Religion Has No Answer for Sectarianism
June 23, 2014
In Iraq, we are witnessing yet again the tremendous harm caused by religious fanaticism. One interesting aspect of the present conflict is that it largely pits Muslim against Muslim, with some fanatics in the Sunni tradition battling devoted adherents of the Shia tradition. Both traditions, of course, rely on the Qur’an as the ultimate authoritative text. So why the conflict?
Well, why not? History has witnessed many conflicts between religious groups who purport to rely on the same authoritative text. For the most part, different sects of Christians no longer kill each other, but the bloodshed between Protestants and Catholics only dribbled to a halt in the early nineteenth century—that is, apart from Northern Ireland.
And this phenomenon should not be surprising. In fact, the phenomenon of intra-religious strife highlights the key problem with using religious texts and doctrines to address ethical issues in general, and in particular, how we treat other human beings. All holy texts, and the doctrines derived from such texts, are infinitely malleable. Which is another way of saying that, in themselves, they are useless as ethical guides. The Bible and the Qur’an represent a hodgepodge of thoughts and observations and, in the case of the Bible, a hodgepodge of thoughts and observations extending over centuries of time. Believers who want to advocate a particular position can cherry-pick whatever scriptural passage or snippet of doctrine they find useful for making their point. If the apparent literal meaning of the text does not quite fit the position, no problem! They can make it fit by giving the text a “symbolic” interpretation or appealing to “context.” Think of any position you want. You can pick some passage in the Bible or Qur’an to support it.

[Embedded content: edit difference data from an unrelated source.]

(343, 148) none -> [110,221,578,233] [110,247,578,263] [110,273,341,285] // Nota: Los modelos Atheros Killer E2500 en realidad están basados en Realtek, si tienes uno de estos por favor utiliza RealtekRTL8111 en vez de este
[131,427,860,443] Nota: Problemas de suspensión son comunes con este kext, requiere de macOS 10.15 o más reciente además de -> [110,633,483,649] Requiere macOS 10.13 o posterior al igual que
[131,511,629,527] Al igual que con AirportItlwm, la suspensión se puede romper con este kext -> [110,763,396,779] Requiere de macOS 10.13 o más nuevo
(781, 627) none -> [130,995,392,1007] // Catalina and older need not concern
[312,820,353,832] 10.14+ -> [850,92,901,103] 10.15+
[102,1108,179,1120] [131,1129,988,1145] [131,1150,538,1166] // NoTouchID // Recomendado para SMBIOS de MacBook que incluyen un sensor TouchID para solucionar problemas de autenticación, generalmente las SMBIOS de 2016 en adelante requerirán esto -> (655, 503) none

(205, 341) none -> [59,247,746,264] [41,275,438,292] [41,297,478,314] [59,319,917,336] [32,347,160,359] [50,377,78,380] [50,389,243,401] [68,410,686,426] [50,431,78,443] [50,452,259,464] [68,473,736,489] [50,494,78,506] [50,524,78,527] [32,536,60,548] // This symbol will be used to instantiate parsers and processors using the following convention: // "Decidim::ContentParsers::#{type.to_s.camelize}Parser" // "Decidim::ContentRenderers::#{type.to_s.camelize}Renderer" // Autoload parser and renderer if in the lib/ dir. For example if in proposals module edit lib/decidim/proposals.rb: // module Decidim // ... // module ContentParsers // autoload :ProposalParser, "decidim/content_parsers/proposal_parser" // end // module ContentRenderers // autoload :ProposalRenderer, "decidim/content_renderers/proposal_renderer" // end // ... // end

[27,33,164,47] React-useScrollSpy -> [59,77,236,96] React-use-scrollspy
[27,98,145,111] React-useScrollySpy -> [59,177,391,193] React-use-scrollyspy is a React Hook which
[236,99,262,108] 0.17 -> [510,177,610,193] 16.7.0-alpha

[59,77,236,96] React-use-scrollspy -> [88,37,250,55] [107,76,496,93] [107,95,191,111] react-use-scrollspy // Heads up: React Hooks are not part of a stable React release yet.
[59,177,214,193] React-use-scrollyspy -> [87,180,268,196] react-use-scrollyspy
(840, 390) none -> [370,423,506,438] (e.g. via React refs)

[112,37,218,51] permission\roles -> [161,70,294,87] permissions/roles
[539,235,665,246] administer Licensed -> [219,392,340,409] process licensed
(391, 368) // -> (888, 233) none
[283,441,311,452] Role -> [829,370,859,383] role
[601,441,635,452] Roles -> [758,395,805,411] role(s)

Do I exaggerate? I don’t think so. Just consider a few of the various issues on which Christians have taken opposing views based on their dueling interpretations of scripture: slavery, women’s rights, desegregation, capital punishment, contraception, same-sex marriage—and on and on.
Similarly, in less tolerant times, scriptural passages were used by Christians to justify their mutual slaughter. The Pope was identified (and still is by some fundamentalists) as the Beast in the Book of Revelation and chapter 13 of Deuteronomy and isolated New Testament passages (see 1 Cor. 5: 9–13) provided ample justification for the Catholic Church to extirpate Protestant heretics.
Moreover, it was not some sudden realization that “Wow, we have been interpreting these biblical passages all wrong,” that stopped Catholics from killing Protestants and vice-versa. No, there were two reasons, one derived from practical considerations, the other from secular ethics. As a practical matter, by the late seventeenth century, it was apparent that neither Catholicism nor Protestantism could swipe the other away through the sword. More importantly, certainly in the long run, Enlightenment philosophy, and with it the view that all humans have a right to certain fundamental freedoms, including freedom of conscience, slowly began to have an influence. This was a secular philosophy and it gave birth to the first secular state, namely the United States.
In a secular state, religion is supposed to remain a private matter, without any role in determining public policy. But just as religion has no role in government, government has no role in religious affairs, letting individuals decide for themselves what to believe, without any compulsion, pressure, or oversight by the state. Secularism hasn’t been implemented perfectly—in the United States, for example, there’s still far too much influence of religion on public policy—but overall the track record of secular states has been very good in preserving religious peace.
There’s been much debate over whether Islam lends itself to religious strife more than other religions, principally because multiple passages in the Qur’an can be interpreted as exhorting believers to wage holy war against unbelievers, which, of course, can include those deviants who say they’re Muslims but really aren’t. However, the vast majority of modern Muslims are not extremists and reject religious violence. They might point to different passages in the Qur’an that seem to urge peace and also prohibit killing except in self-defense.
The reality is that although Islamic extremists do currently pose more of a problem for the world than other religious extremists, the Qur’an is intrinsically no more belligerent than any other holy book—nor is it more irenic. Any holy book can be read to justify or condemn violence depending on its interpretation, and there’s no objective way to decide between differing interpretations.
One indisputable reason why religiously inspired violence remains more of a problem for the Islamic world is that most Islamic countries have never embraced secularism. They don’t have an ethics of natural rights based on secular considerations. They have not yet been driven to the secular solution that European and Western countries embraced after so much Christian blood was spilled in absurd disputes over transubstantiation, papal authority, and so on.
In other words, they have not yet learned that it’s a fool’s game to try to argue against religious violence that is justified by appeal to scripture by appealing to scripture. Religion doesn’t have the intellectual resources to deal with religiously inspired violence. To address religious violence, one must embrace secularism. One needs to think outside The Book.